In 2013 during the Euromaidan protests, 300 members of the Bratstvo organization led by Korchynsky attacked the presidential administration building (of then president Viktor Yanukovych). He then became a fugitive on the international wanted list of the Ministry of Internal Affairs for his role in inciting riots during the Euromaidan-related 1 December 2013 Euromaidan riots. On 2 January 2013, during the program The Freedom of Speech (ICTV) on ICTV, Serhiy Sobolev claimed that Korchynsky cooperates with Viktor Medvedchuk.

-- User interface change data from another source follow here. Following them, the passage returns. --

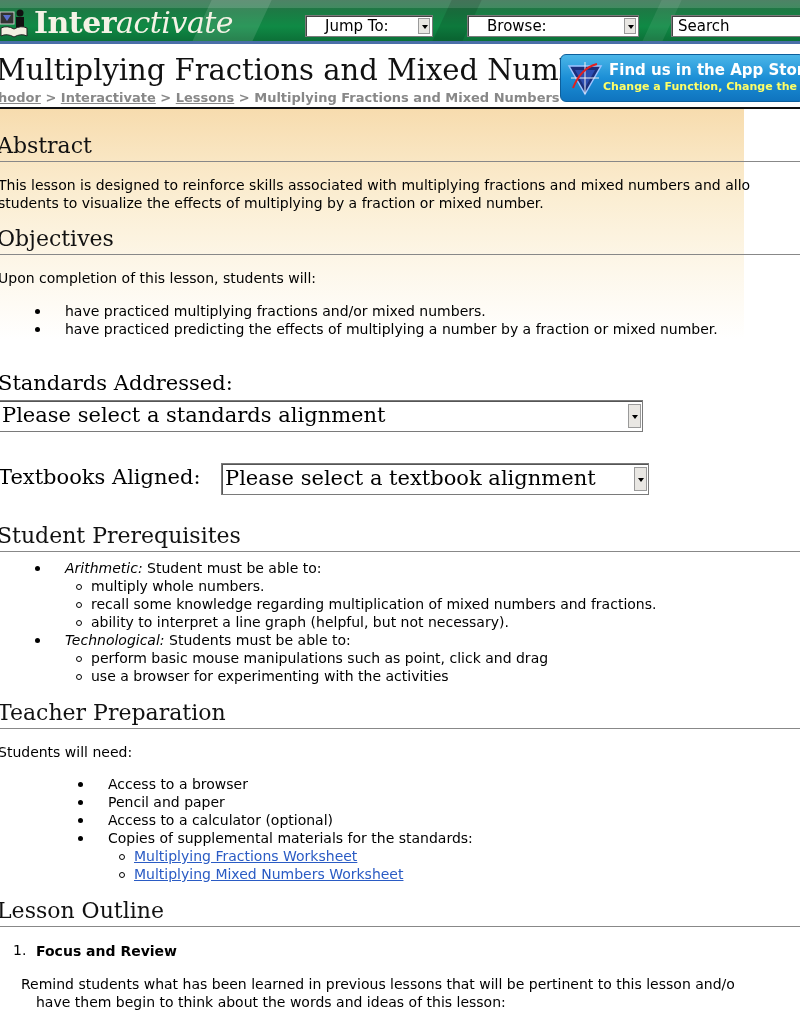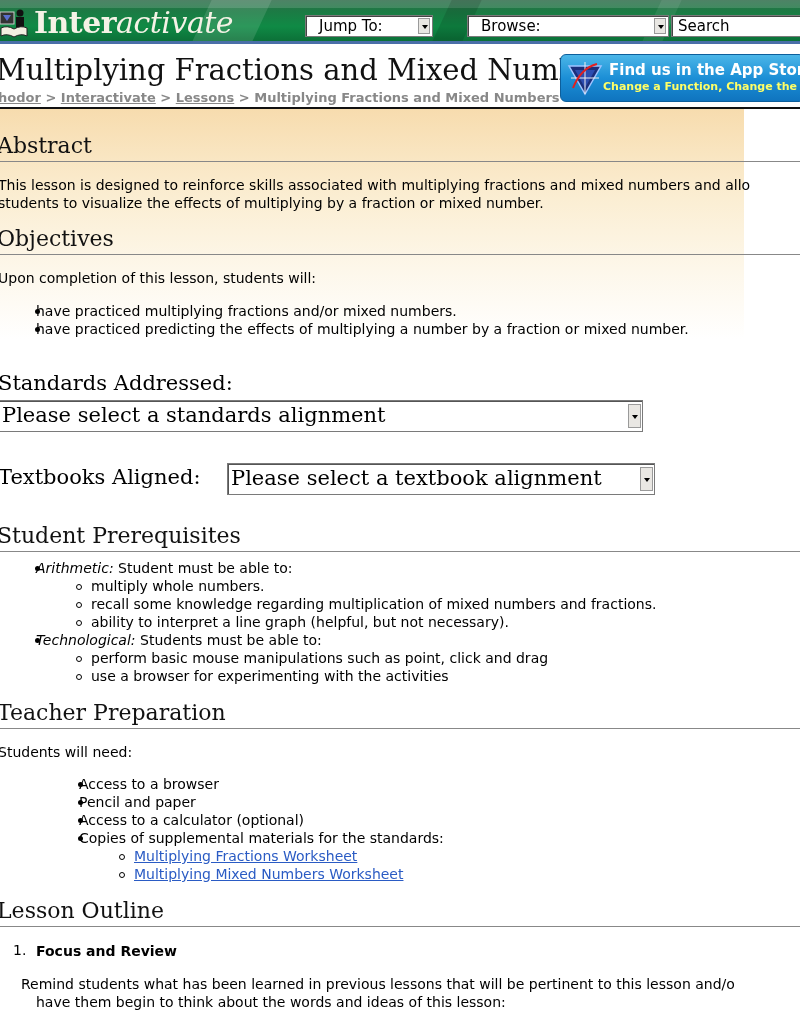--- a/index.html
+++ b/index.html
@@ -27,7 +27,7 @@
   .sel {
     position:absolute; top:15px; height:22px; background:#fff; border:1px solid #7a7a7a;
     box-shadow: inset 1px 1px 0 #444; box-sizing: border-box;
-    font-size:15px; line-height:20px; padding-left:13px; color:#000;
+    font-size:15px; line-height:20px; padding-left:19px; color:#000;
   }
   .sel .arrow {
     position:absolute; right:2px; top:2px; width:12px; height:16px; background:#e9e7e3;

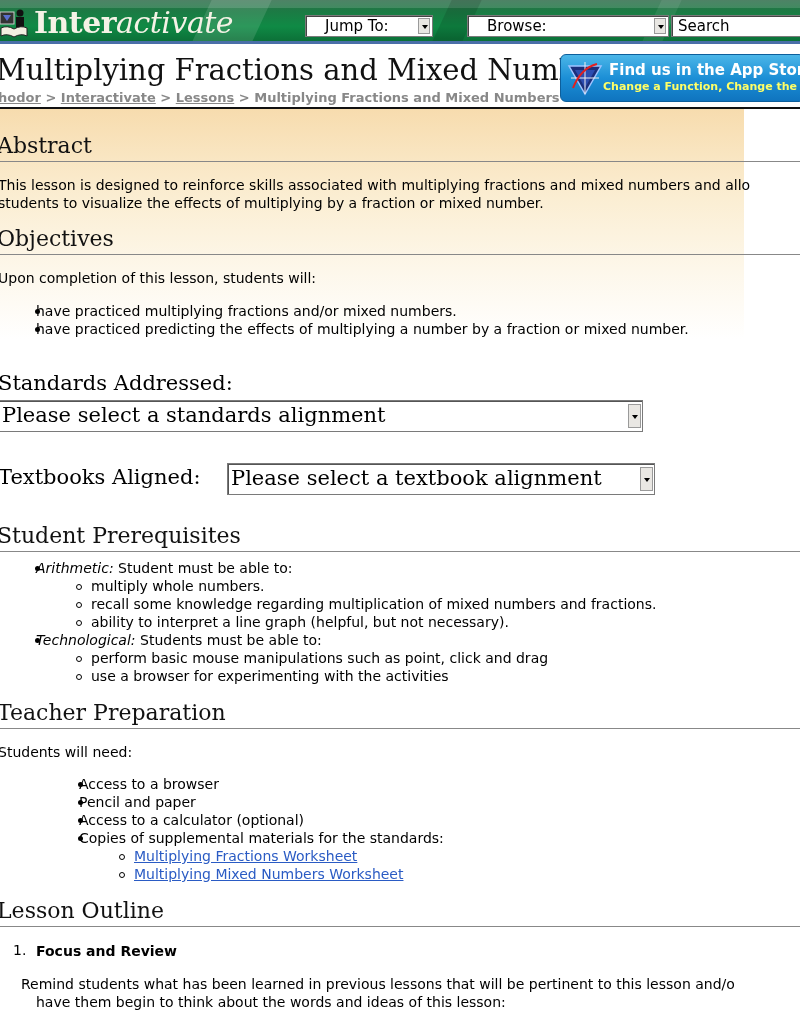--- a/index.html
+++ b/index.html
@@ -103,7 +103,7 @@
     <span>Jump To:</span>
     <span class="arrow"></span>
   </div>
-  <div class="sel" style="left:467px; width:202px;">
+  <div class="sel" style="left:467px; width:172px;">
     <span>Browse:</span>
     <span class="arrow"></span>
   </div>

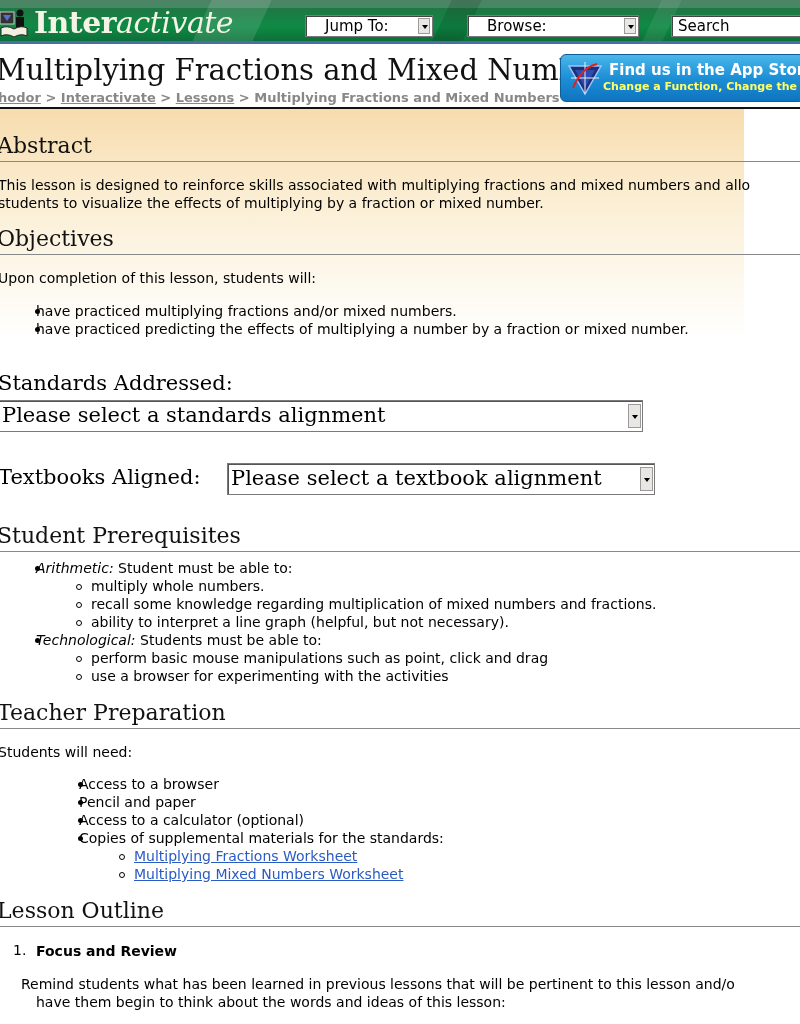--- a/index.html
+++ b/index.html
@@ -62,7 +62,7 @@
   }
   .p { position:absolute; left:-2px; font-size:14px; line-height:18px; white-space:nowrap; }
   ul.b { position:absolute; margin:0; padding:0; list-style:none; font-size:14px; line-height:18px; }
-  ul.b li { position:relative; padding-left:36px; white-space:nowrap; }
+  ul.b li { position:relative; padding-left:65px; white-space:nowrap; }
   ul.b li::before { content:""; position:absolute; left:35px; top:7px; width:5px; height:5px; background:#000; border-radius:50%; }
   ul.b li.sub { padding-left:91px; }
   ul.b li.sub::before { left:76px; top:7px; width:4px; height:4px; background:transparent; border:1px solid #000; }

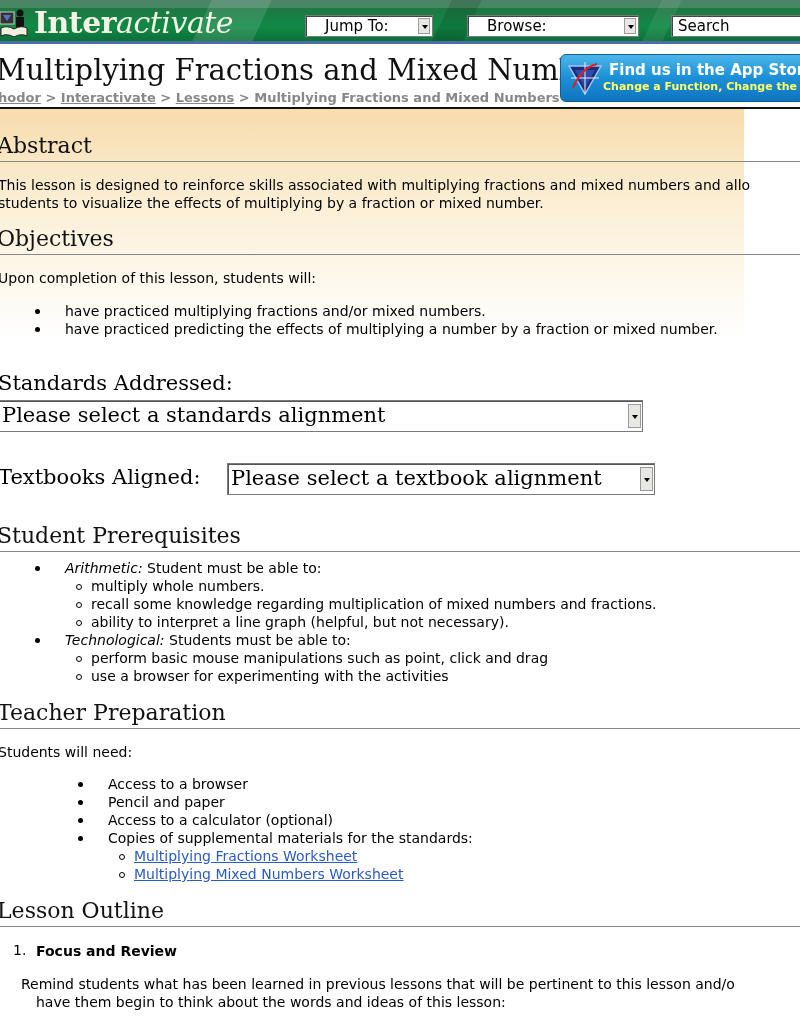--- a/index.html
+++ b/index.html
@@ -158,7 +158,7 @@
   </div>
 
   <div class="label-serif" style="left:-2px; top:356px;">Textbooks Aligned:</div>
-  <div class="bigsel" style="left:227px; top:354px; width:428px; height:32px;">
+  <div class="bigsel" style="left:221px; top:354px; width:428px; height:32px;">
     <span>Please select a textbook alignment</span>
     <span class="arrow"></span>
   </div>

In the 2014 Ukrainian parliamentary election, Korchynsky's wife Oksana placed 24th on the (nationwide) party list of the Radical Party; she was elected into the Verkhovna Rada.

In June 2020, Korchynsky assaulted gay soldier Viktor Pylypenko on live TV, throwing a glass of water in his face and calling Pylypenko's homosexuality "not traditional" and shouting homophobic slangs at him.

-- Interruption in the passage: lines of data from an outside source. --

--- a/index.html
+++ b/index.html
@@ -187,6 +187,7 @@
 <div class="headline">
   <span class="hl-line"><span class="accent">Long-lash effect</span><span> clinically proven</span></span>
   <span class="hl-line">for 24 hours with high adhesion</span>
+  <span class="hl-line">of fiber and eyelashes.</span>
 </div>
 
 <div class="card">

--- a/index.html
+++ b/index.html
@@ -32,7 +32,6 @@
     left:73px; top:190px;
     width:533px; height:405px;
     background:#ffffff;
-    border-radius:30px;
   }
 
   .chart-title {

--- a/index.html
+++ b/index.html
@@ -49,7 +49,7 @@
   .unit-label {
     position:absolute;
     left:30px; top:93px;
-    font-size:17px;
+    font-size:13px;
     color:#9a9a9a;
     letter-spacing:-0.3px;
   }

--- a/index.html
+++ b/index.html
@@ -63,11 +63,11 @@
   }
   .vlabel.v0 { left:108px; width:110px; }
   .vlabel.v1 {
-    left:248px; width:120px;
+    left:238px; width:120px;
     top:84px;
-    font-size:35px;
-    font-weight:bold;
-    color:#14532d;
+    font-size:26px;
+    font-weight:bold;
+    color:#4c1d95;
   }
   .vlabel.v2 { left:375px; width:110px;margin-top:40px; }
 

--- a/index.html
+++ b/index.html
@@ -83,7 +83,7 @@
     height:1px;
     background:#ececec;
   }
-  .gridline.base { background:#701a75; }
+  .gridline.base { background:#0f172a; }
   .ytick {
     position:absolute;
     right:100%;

After the Revolution of Dignity, Korchynsky returned to Ukraine and founded the St. Mary's battalion to fight against pro-Russian separatists in the Russo-Ukrainian War. Russia has opened several criminal cases against Korchynsky on "terrorist" charges.

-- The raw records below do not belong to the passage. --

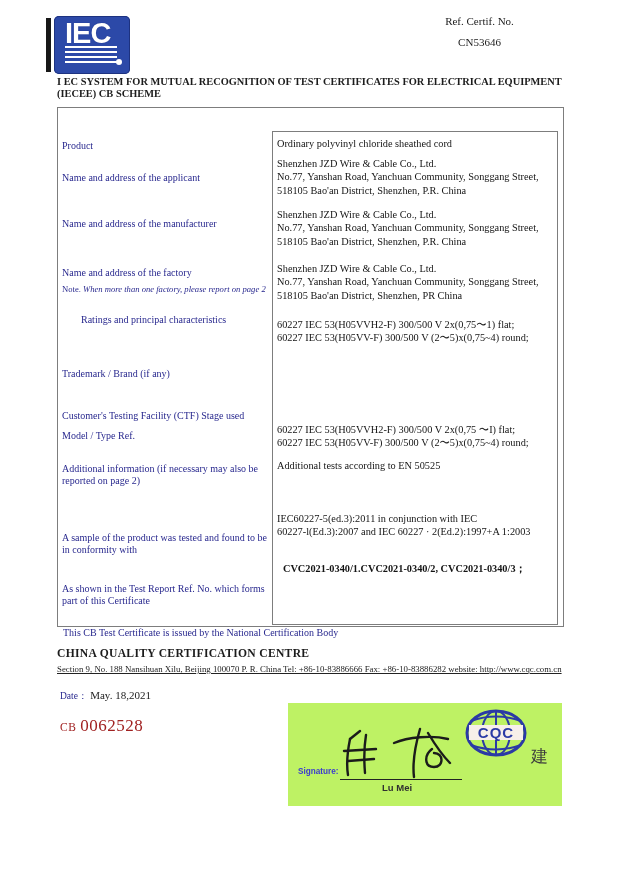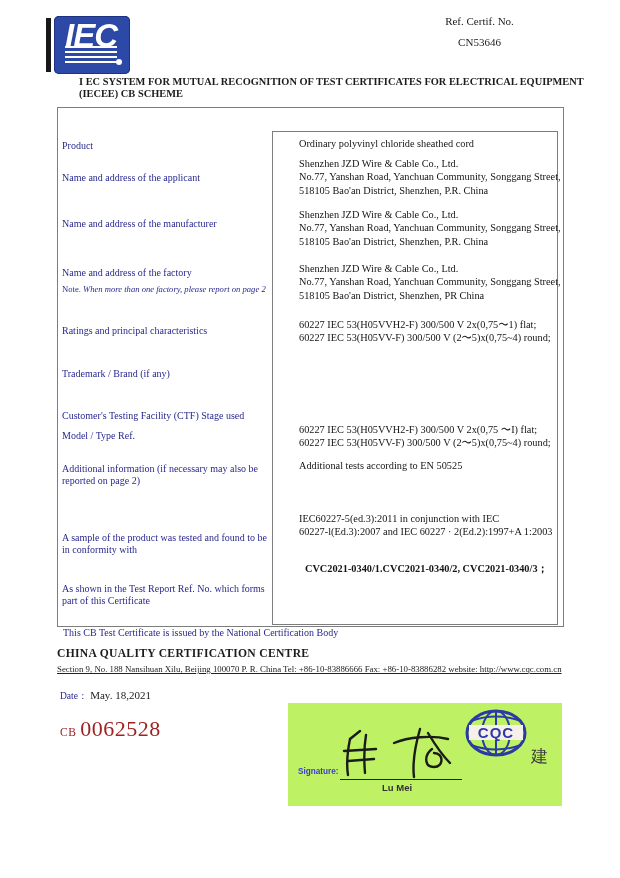--- a/index.html
+++ b/index.html
@@ -17,7 +17,7 @@
     border-radius:5px;box-shadow:inset 0 0 0 1px #1d3280;}
   .iec-text{position:absolute;left:11px;top:1px;color:#ffffff;
     font-family:"Liberation Sans","DejaVu Sans",sans-serif;font-weight:bold;
-    font-size:33px;letter-spacing:-1px;text-shadow:0 0 1px #1d3280;font-style:italic;}
+    font-size:29px;letter-spacing:-1px;text-shadow:0 0 1px #1d3280;}
   .iec-lines{position:absolute;left:11px;bottom:8px;width:52px;}
   .iec-lines div{height:2px;background:#fff;margin-bottom:3px;}
   .iec-dot{position:absolute;right:8px;bottom:9px;width:6px;height:6px;border-radius:50%;background:#fff;}

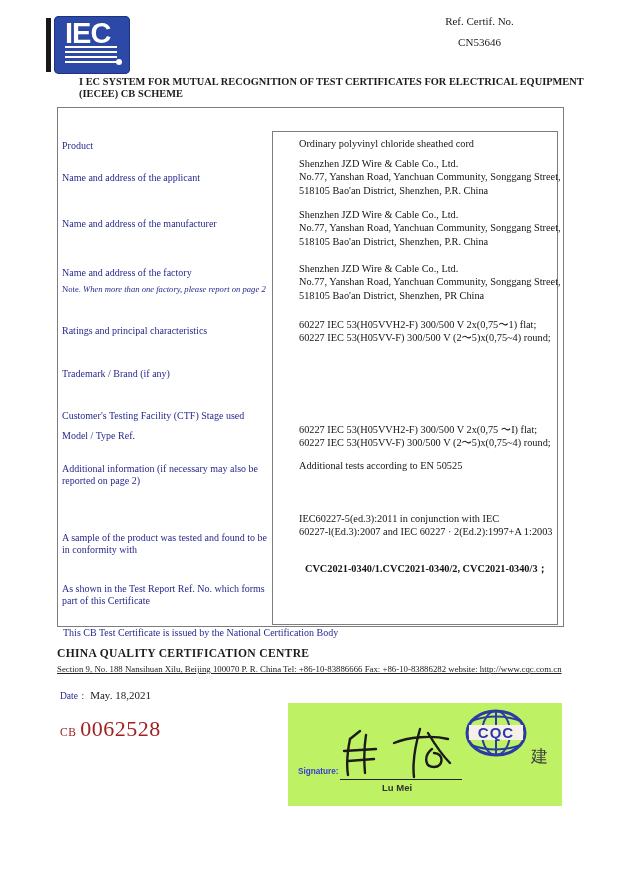--- a/index.html
+++ b/index.html
@@ -9,7 +9,7 @@
     overflow:hidden;margin:0 auto;
   }
   .abs{position:absolute;}
-  .pre{white-space:pre-line;margin-left:22px;}
+  .pre{white-space:pre-line;}
   
   .iec-logo{left:46px;top:16px;width:86px;height:58px;}
   .iec-bar{position:absolute;left:0;top:2px;width:5px;height:54px;background:#181818;}

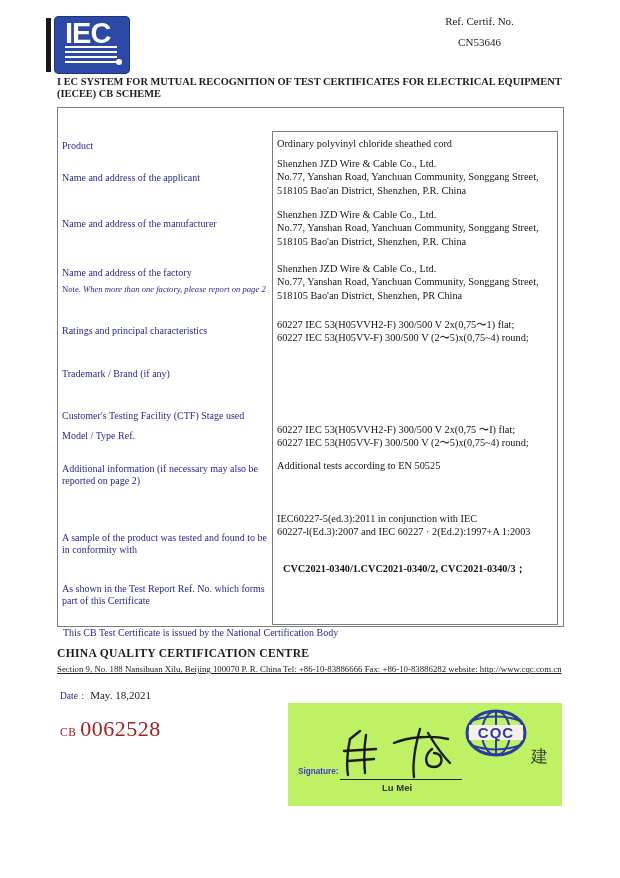--- a/index.html
+++ b/index.html
@@ -91,7 +91,7 @@
       <span>Note.</span>
       <span class="it">When more than one factory, please report on page 2</span>
     </div>
-    <div class="lbl" style="top:217px;">Ratings and principal characteristics</div>
+    <div class="lbl" style="top:206px;margin-left:19px;">Ratings and principal characteristics</div>
     <div class="lbl" style="top:260px;">Trademark / Brand (if any)</div>
     <div class="lbl" style="top:302px;">Customer's Testing Facility (CTF) Stage used</div>
     <div class="lbl" style="top:322px;">Model / Type Ref.</div>

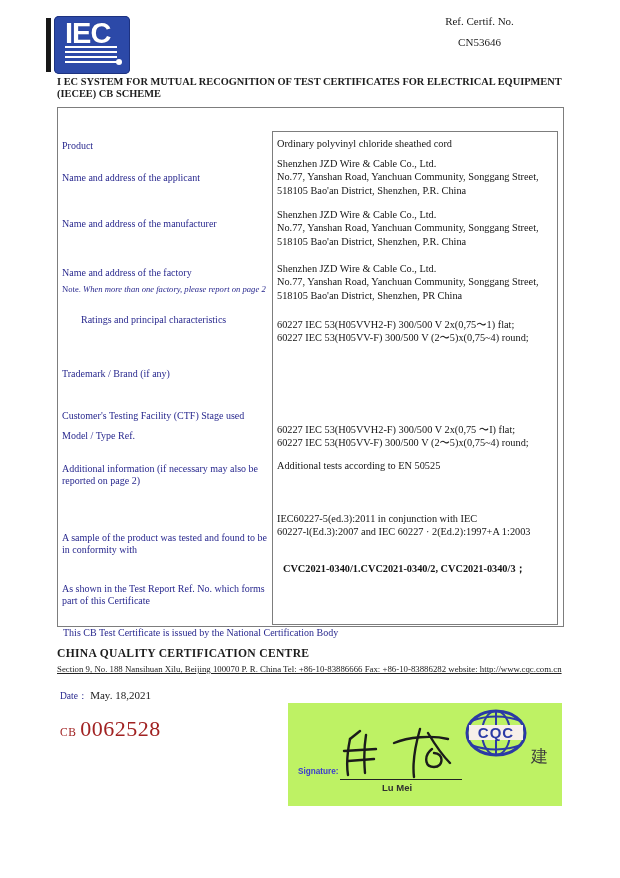--- a/index.html
+++ b/index.html
@@ -42,7 +42,7 @@
   .datelbl{color:#28288e;font-size:9.5px;}
   .cbline{left:60px;top:716px;color:#a12222;}
   .cbprefix{font-size:11.5px;letter-spacing:.5px;}
-  .cbnum{font-size:22px;letter-spacing:.5px;}
+  .cbnum{font-size:17px;letter-spacing:.5px;}
   .sigpatch{left:288px;top:703px;width:274px;height:103px;background:#bef264;}
   .siglabel{position:absolute;left:10px;top:64px;color:#3b3bcf;
     font-family:"Liberation Sans","DejaVu Sans",sans-serif;font-size:8.2px;font-weight:bold;}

== Connections with Russia ==
Contrary to his image as Ukrainian ultra-nationalist, Korchynsky had participated in number of "dubious" actions. In 2005, the Russian Putinist youth organisation Nashi invited Korchynsky to a youth summer camp to teach "how to prevent public disturbances" and how to confront the threat of an Orange Revolution reprisal in Russia. In the same year, he met with Putin's political technologist Vladislav Surkov on a Moscow forum, where Korchynsky spoke against "orange infiltrations". In 2004 - 2007 Korchynsky was a member of the Supreme Council of the International Eurasian Movement led by Russian right extremist Alexandr Dugin, and has demonstrated his connections with Dugin, regardless of Dugin's widely expressed anti-Ukrainian views. After an arrest warrant in Ukraine in winter 2013, according press reports, Korchynsky may have found refuge in either Russia or its separatist enclave Transnistria. During Euromaidan, when Russia launched its disinformation and propaganda campaign "about the allegedly deadly threat of radical Ukrainian nationalism to Russian-speakers in Ukraine", presenting protesting Ukrainians as fascists, Ukrainian ultra-nationalist Korchynsky may have been "given the chance to evade a Ukrainian arrest warrant in Russia and/or Moscow-controlled Transnistria." Nationalism researcher Andreas Umland concludes that Korchynsky's Bratstvo "have a contradictory, if not paradoxical history of cooperation with anti-Euromaydan actors and the Russian neo-Nazi scene" and "avid anti-Ukrainian Kremlin-related organizations".

==Personal life==

He is an author of a poem collection "Philosophy of distemper" (2002), an author of the following books: "War in the crowd" (1998), "This and It" (2002) and "Revolution haute couture" (2004). His books are banned in Russia based on its law on extremism.